Donald Trump’s appearances on entertainment television look like they’ll be limited to his cameo in “Home Alone 2.” He was dismissed by Univision and then canned by NBC Universal. On Wednesday, Macy’s announced that it would pull his menswear line from its shelves, and New York City said it was reviewing its contracts with him, which include a golf course in the Bronx.
All of this is because of Trump’s deliberately strident comments about immigrants from Mexico and other countries who entered the U.S. illegally. This kind of language doesn’t play well with corporate America or the de Blasio administration, but there are already signs that enough Republicans may be open to his anti-immigrant message to give him mileage in the primary season. There are several reasons for this.

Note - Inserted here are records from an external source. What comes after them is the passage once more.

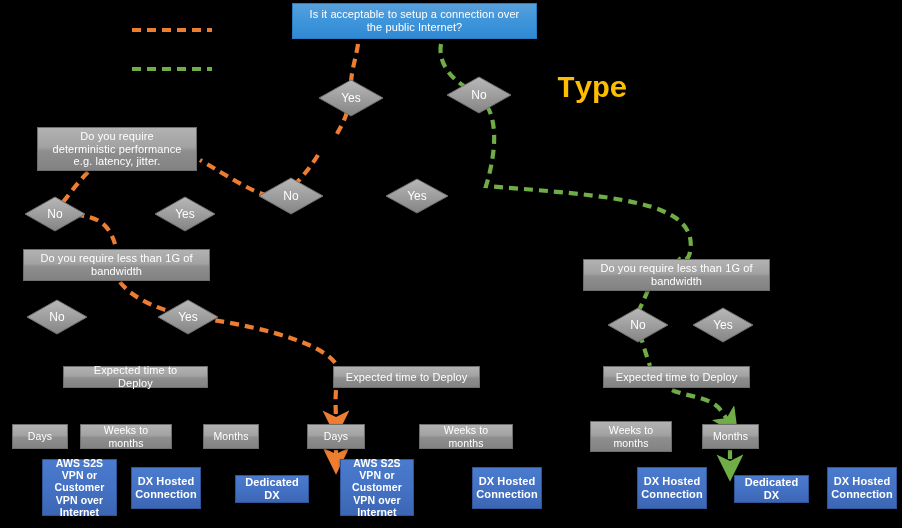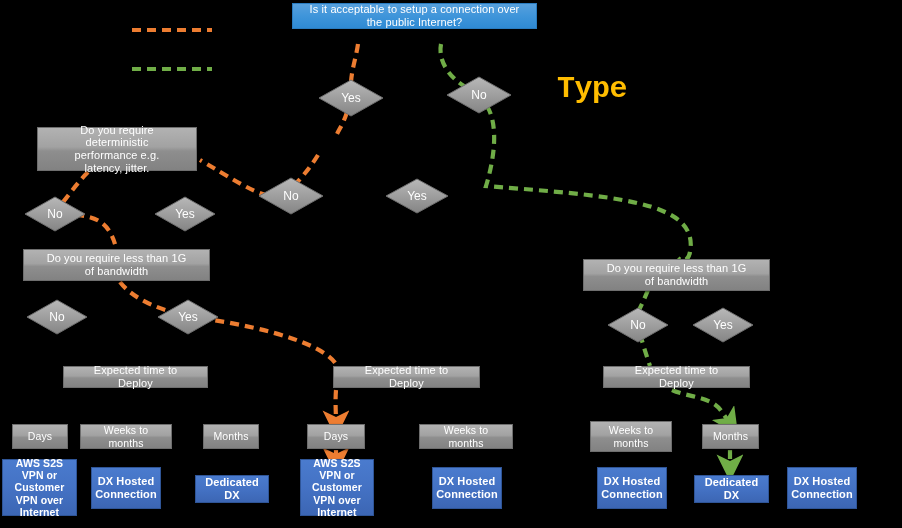--- a/index.html
+++ b/index.html
@@ -29,32 +29,33 @@
     line-height: 1.15;
     letter-spacing: .1px;
   }
 
   
   .gray {
     background: linear-gradient(to bottom, #b2b2b2 0%, #a2a2a2 45%, #8e8e8e 55%, #828282 100%);
     border: 1px solid #6e6e6e;
     box-shadow: 0 1px 2px rgba(0,0,0,.6);
     font-size: 11px;
-    padding: 2px 17px;
+    padding: 2px 11px;
   }
   .gray.small { font-size: 10.5px; }
 
   
   .blue {
     background: linear-gradient(to bottom, #4a7bce 0%, #4472c4 50%, #3c66b4 100%);
     border: 1px solid #2f5597;
     box-shadow: 0 1px 2px rgba(0,0,0,.6);
     font-size: 11px;
     font-weight: 600;
     padding: 2px 4px;
+    margin-left: 40px;
   }
   .blue.smallfont { font-size: 10.5px; }
 
   
   .header-box {
     background: linear-gradient(to bottom, #57a0dd 0%, #3f95da 50%, #2f8ad4 100%);
     border: 1px solid #2a7cc0;
     box-shadow: 0 1px 3px rgba(0,0,0,.6);
     font-size: 11px;
     padding: 3px 10px;
@@ -225,21 +226,21 @@
     <div class="dlabel">No</div>
   </div>
 
   <div class="diamond" style="left:692px; top:307px; width:62px; height:36px;">
     <svg class="shape" viewBox="0 0 62 36">
       <polygon points="31,1 61,18 31,35 1,18" fill="url(#dg1)" stroke="#6e6e6e" stroke-width="1"></polygon>
     </svg>
     <div class="dlabel">Yes</div>
   </div>
 
-  <div class="node header-box" style="left:292px; top:3px; width:245px; height:26px;justify-content:center;">
+  <div class="node header-box" style="left:292px; top:3px; width:245px; height:36px;justify-content:center;">
     <span>Is it acceptable to setup a connection over the public Internet?</span>
   </div>
 
   <div class="type-title" style="left:557px; top:72px;">Type</div>
 
 
   <div class="node gray" style="left:37px; top:127px; width:160px; height:44px;">
     <span>Do you require deterministic performance e.g. latency, jitter.</span>
   </div>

Most Republicans are more anti-immigration than their party’s official stance. In a May 2015 Pew Research Center survey, 59 percent of Republicans said their party has not done a good job representing their views on immigration. That number spikes up to 65 percent among Republicans who do not believe that immigrants who entered illegally should be allowed to stay in any fashion. In other words, the subject is the perfect springboard for an outsider presidential candidate like Trump to talk to these voters.
Republicans are generally not predisposed to think of Trump’s harsh remarks as racist, as many in the media have called them. In a September 2014 Pew poll, just 28 percent of Republicans said they believed that Hispanics face a lot of discrimination in the United States. To cite one example, Sean Hannity, the conservative talk-show host, said recently that Trump’s remarks were not “racially tinged.” A majority of Democrats (64 percent), on the other hand, said there was a lot of discrimination against Hispanics in the U.S.
Trump’s populist grandstanding, in fact, lines up with the views of a high percentage of Republicans. A majority of Republicans think immigrants — regardless of how they entered the U.S. — “burden” the country rather than make it stronger. In the May 2015 Pew survey, 63 percent of Republicans felt this way compared with 32 percent of Democrats. Just 27 percent of Republicans said immigrants made the country stronger, which was the lowest percentage recorded since 2004.
Republicans also have no interest in the kind of immigration plan championed by President Obama and Democrats (and a few Republicans) in Congress. In an April 2015 MSNBC/Telemundo/Marist College survey, 55 percent of Republicans didn’t want the president or Congress to pursue such reform. Trump can continue to make statements about Mexicans and immigrants without a plan of his own and does not need to fear much backlash from at least a subset of the primary electorate.
The issue of illegal immigration clearly remains important to some Republican voters. In the most recent CNN/ORC poll, 36 percent of Republican voters said it would be extremely important to their vote for president next year. Although that didn’t rank as high as the economy or terrorism, it was quite near foreign policy (37 percent) and health care (41 percent). It was considerably higher than race relations (27 percent), which has been in the news a lot recently. This means that if Trump continues to talk about illegal immigration, then at least some Republicans will continue to want to hear him out.
Now, it would be easy to associate Trump’s recent rise in the polls with his comments on immigration and Mexicans, but they’re probably not the cause. His bump probably occurred because his name has been mentioned everywhere, not because of his actual policy positions. That said, those comments aren’t likely to hurt him. In fact, when Republicans are exposed to his views in a debate, you probably won’t hear universal condemnation. There might actually be some applause.